== THE TASK ==
Leave the pictures out and restate every line below exactly.

== Source data ==
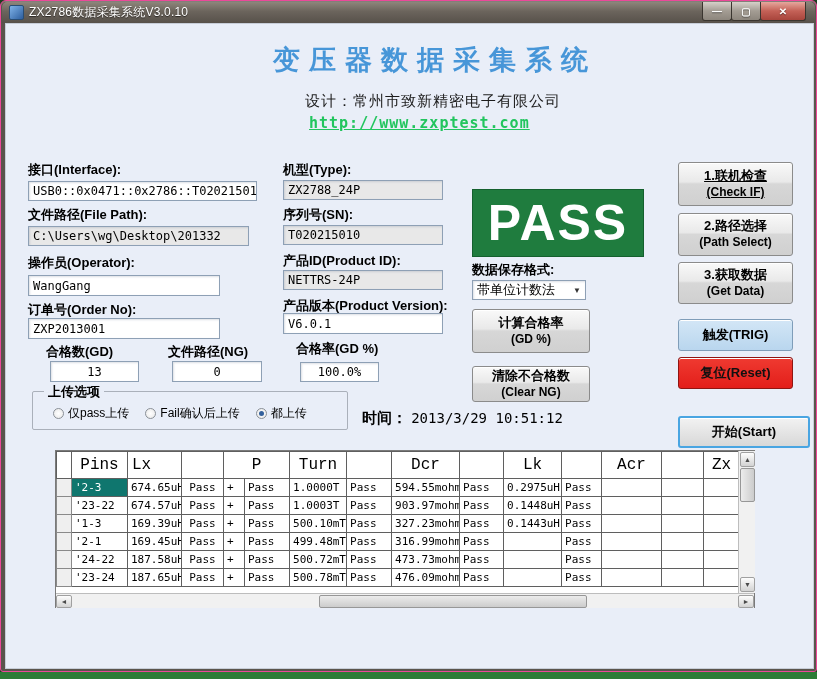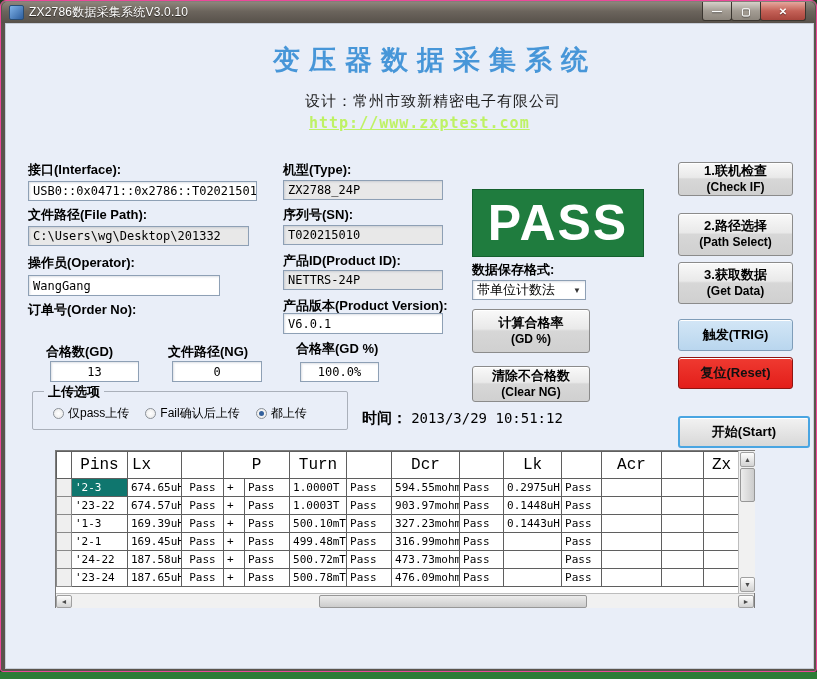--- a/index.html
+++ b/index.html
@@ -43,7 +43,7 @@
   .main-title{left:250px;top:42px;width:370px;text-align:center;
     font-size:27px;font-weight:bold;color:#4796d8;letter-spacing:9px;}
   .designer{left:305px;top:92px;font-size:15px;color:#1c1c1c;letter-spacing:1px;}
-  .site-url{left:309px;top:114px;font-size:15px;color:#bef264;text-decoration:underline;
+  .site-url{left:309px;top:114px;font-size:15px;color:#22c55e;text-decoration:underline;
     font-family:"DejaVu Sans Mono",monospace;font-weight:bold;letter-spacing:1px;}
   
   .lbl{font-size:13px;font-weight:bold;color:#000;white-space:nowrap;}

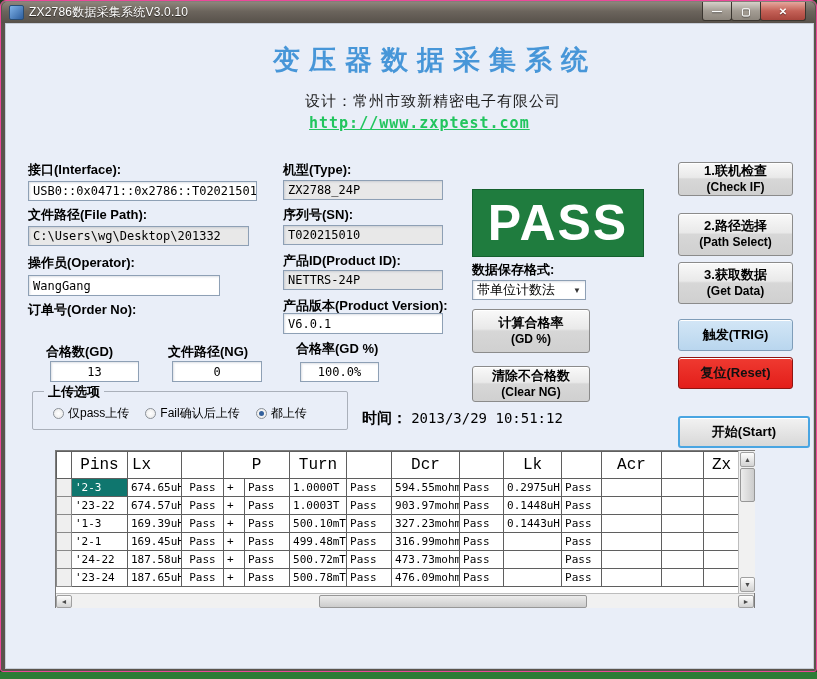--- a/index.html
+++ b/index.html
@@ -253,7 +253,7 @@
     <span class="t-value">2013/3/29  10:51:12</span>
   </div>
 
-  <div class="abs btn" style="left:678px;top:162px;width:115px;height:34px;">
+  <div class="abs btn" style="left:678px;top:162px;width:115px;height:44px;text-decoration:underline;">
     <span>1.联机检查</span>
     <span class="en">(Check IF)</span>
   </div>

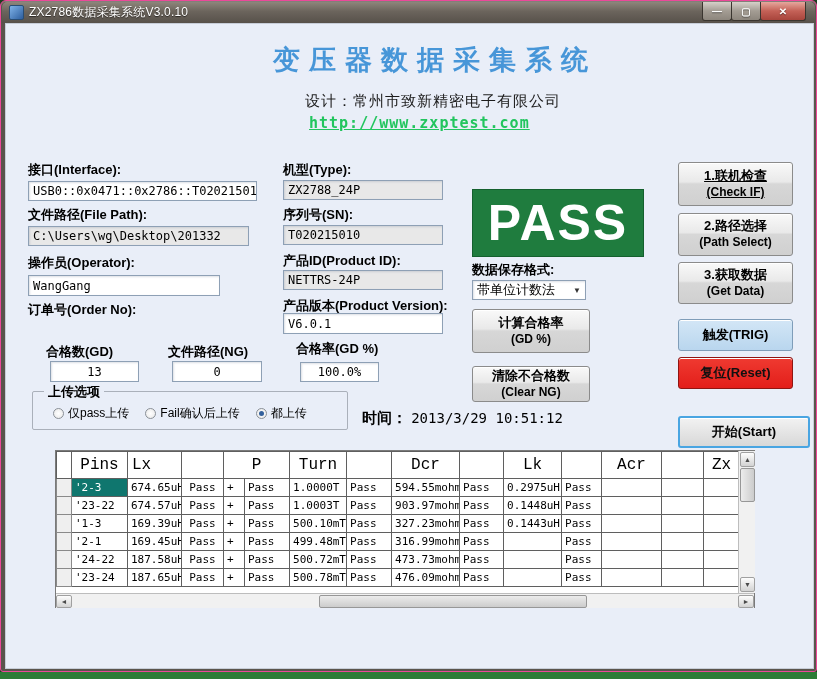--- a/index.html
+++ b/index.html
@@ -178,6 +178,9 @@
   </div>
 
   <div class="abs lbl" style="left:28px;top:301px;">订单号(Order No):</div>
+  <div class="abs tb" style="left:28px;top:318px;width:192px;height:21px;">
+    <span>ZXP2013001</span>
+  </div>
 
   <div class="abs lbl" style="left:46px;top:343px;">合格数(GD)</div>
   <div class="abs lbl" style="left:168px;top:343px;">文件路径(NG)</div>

== SOLVED PROBLEM ==
--- a/index.html
+++ b/index.html
@@ -43,7 +43,7 @@
   .main-title{left:250px;top:42px;width:370px;text-align:center;
     font-size:27px;font-weight:bold;color:#4796d8;letter-spacing:9px;}
   .designer{left:305px;top:92px;font-size:15px;color:#1c1c1c;letter-spacing:1px;}
-  .site-url{left:309px;top:114px;font-size:15px;color:#bef264;text-decoration:underline;
+  .site-url{left:309px;top:114px;font-size:15px;color:#22c55e;text-decoration:underline;
     font-family:"DejaVu Sans Mono",monospace;font-weight:bold;letter-spacing:1px;}
   
   .lbl{font-size:13px;font-weight:bold;color:#000;white-space:nowrap;}

--- a/index.html
+++ b/index.html
@@ -253,7 +253,7 @@
     <span class="t-value">2013/3/29  10:51:12</span>
   </div>
 
-  <div class="abs btn" style="left:678px;top:162px;width:115px;height:34px;">
+  <div class="abs btn" style="left:678px;top:162px;width:115px;height:44px;text-decoration:underline;">
     <span>1.联机检查</span>
     <span class="en">(Check IF)</span>
   </div>

--- a/index.html
+++ b/index.html
@@ -178,6 +178,9 @@
   </div>
 
   <div class="abs lbl" style="left:28px;top:301px;">订单号(Order No):</div>
+  <div class="abs tb" style="left:28px;top:318px;width:192px;height:21px;">
+    <span>ZXP2013001</span>
+  </div>
 
   <div class="abs lbl" style="left:46px;top:343px;">合格数(GD)</div>
   <div class="abs lbl" style="left:168px;top:343px;">文件路径(NG)</div>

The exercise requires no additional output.